• [Exercise objective]
In the listing below, please print the line that contains "payment method: Google Pay -> cash" and every line that follows it, exactly.

• [Given records]
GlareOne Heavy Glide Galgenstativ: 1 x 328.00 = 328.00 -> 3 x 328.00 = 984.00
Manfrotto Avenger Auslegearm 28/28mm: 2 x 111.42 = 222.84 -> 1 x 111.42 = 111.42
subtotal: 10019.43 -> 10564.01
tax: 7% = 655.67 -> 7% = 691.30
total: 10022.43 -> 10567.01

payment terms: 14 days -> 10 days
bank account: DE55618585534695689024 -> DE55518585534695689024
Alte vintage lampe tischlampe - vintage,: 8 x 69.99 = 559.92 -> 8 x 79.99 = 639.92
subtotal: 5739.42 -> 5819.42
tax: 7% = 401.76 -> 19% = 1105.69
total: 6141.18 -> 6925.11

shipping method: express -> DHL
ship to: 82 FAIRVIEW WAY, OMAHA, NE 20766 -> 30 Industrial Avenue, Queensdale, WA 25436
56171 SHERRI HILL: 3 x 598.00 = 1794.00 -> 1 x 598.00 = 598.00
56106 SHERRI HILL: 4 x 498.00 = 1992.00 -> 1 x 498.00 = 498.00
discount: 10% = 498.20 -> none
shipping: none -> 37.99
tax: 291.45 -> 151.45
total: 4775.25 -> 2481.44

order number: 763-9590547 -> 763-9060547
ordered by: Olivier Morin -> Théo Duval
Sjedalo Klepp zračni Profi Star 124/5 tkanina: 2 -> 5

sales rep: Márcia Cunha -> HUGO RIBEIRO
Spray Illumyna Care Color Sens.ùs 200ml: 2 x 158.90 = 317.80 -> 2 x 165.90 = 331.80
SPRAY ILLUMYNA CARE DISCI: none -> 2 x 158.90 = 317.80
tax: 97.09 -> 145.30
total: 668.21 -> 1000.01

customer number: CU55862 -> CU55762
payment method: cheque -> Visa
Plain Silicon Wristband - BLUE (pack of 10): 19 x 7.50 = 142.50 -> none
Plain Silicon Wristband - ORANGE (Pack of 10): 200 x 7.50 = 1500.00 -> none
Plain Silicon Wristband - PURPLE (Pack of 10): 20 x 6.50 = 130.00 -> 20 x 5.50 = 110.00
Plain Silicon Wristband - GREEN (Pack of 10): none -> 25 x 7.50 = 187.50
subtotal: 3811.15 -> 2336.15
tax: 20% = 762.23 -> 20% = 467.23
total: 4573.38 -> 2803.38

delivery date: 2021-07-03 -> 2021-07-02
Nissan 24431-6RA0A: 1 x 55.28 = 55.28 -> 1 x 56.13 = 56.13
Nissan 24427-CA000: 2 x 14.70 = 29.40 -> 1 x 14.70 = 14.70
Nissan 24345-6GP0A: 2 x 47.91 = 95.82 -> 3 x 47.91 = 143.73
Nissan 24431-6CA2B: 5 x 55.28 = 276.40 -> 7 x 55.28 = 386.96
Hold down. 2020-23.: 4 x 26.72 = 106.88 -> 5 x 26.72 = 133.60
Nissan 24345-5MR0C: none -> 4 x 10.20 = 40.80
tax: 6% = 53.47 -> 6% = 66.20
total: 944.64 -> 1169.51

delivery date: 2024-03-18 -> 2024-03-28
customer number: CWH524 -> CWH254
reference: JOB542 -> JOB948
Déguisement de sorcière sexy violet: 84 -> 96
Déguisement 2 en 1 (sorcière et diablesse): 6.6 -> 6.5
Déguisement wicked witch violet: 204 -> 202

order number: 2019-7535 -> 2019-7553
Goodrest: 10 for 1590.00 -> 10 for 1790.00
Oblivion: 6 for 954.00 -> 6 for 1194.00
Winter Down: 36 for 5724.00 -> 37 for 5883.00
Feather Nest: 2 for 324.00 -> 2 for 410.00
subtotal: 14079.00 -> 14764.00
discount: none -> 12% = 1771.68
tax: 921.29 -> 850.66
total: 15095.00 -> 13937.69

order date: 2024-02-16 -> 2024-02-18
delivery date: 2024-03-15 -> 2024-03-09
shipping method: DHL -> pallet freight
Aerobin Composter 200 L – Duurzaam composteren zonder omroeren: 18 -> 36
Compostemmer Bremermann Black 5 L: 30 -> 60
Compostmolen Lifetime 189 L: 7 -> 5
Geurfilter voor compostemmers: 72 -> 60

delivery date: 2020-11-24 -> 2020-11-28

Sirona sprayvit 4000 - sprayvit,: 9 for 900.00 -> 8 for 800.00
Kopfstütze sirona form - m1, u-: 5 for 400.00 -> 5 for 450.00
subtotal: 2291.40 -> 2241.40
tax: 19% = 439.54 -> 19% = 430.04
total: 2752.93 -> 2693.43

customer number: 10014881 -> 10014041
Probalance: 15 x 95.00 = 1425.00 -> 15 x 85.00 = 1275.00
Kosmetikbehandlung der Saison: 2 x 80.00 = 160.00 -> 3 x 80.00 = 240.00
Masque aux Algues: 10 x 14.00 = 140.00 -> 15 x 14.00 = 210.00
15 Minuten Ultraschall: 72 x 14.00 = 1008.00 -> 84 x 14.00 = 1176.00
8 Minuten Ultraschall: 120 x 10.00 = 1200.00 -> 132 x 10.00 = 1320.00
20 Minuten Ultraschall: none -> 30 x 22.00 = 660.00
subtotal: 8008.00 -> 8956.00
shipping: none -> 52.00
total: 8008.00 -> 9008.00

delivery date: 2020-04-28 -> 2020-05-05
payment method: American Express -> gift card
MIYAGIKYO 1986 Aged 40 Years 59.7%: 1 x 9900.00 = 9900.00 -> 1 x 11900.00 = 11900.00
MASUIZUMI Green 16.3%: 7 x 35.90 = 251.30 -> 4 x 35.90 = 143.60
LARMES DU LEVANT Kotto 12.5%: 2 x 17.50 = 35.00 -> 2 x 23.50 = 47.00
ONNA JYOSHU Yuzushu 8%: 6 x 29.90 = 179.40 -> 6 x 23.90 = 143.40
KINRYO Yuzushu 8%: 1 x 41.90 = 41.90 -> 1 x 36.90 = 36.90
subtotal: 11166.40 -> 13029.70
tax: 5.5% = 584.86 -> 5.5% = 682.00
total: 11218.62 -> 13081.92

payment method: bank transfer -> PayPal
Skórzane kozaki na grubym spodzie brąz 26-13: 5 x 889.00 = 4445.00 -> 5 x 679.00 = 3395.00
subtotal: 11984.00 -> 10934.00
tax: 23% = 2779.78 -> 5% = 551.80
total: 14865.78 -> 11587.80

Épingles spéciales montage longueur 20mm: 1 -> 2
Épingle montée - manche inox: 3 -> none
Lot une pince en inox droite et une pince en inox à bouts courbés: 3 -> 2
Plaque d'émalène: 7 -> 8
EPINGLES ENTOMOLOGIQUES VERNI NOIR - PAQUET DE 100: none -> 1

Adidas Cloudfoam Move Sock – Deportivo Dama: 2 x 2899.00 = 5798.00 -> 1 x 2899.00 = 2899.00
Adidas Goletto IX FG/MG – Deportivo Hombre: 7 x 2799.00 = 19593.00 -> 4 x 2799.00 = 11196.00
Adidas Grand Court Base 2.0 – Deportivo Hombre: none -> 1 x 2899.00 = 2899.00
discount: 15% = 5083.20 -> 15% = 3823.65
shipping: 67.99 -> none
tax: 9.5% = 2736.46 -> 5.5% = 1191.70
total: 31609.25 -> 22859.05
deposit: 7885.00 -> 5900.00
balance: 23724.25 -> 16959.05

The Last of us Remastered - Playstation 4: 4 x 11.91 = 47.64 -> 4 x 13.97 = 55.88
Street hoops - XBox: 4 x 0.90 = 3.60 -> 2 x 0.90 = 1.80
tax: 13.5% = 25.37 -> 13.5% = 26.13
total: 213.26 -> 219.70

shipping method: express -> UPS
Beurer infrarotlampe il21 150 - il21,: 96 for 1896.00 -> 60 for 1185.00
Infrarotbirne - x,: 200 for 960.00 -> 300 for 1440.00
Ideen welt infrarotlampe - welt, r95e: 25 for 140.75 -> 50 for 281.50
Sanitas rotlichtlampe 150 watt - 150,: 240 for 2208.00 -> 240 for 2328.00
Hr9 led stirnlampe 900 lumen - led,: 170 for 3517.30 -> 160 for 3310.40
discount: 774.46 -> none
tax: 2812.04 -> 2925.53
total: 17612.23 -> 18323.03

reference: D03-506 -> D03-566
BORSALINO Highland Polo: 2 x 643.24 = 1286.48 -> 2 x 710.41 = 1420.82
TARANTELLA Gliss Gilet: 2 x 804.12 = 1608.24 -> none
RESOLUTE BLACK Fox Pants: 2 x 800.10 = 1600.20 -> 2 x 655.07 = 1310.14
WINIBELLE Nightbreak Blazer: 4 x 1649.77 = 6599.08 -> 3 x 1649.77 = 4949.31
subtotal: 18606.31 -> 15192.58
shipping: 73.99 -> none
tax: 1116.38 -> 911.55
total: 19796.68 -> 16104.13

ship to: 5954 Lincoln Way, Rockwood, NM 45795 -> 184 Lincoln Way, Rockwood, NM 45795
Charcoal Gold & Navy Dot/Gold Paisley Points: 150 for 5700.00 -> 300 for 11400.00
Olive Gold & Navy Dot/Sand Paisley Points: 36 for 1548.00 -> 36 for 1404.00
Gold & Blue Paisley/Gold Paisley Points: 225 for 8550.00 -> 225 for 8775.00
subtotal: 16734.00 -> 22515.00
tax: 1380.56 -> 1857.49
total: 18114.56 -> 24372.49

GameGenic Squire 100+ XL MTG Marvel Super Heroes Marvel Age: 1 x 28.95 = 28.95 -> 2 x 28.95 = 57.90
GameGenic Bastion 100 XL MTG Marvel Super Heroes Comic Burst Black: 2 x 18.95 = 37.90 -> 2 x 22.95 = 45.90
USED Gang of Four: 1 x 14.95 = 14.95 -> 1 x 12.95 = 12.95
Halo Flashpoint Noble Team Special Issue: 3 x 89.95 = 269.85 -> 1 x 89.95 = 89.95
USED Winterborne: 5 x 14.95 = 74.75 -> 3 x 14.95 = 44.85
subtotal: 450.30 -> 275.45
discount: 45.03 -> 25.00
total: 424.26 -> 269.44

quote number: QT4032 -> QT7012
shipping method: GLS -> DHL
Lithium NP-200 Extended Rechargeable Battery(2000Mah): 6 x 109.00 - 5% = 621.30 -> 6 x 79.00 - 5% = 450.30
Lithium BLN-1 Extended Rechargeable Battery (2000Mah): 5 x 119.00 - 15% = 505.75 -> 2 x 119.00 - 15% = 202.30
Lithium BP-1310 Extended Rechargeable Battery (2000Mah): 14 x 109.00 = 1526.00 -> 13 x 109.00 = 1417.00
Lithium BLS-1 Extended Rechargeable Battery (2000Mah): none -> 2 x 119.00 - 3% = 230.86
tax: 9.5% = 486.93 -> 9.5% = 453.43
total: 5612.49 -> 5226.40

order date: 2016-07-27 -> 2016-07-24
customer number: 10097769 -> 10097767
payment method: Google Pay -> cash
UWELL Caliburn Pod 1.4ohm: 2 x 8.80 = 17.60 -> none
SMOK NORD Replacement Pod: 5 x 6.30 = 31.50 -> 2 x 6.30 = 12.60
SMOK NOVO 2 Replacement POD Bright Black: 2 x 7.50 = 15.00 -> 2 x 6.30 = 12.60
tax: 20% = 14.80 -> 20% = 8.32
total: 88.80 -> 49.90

• [Written solution]
payment method: Google Pay -> cash
UWELL Caliburn Pod 1.4ohm: 2 x 8.80 = 17.60 -> none
SMOK NORD Replacement Pod: 5 x 6.30 = 31.50 -> 2 x 6.30 = 12.60
SMOK NOVO 2 Replacement POD Bright Black: 2 x 7.50 = 15.00 -> 2 x 6.30 = 12.60
tax: 20% = 14.80 -> 20% = 8.32
total: 88.80 -> 49.90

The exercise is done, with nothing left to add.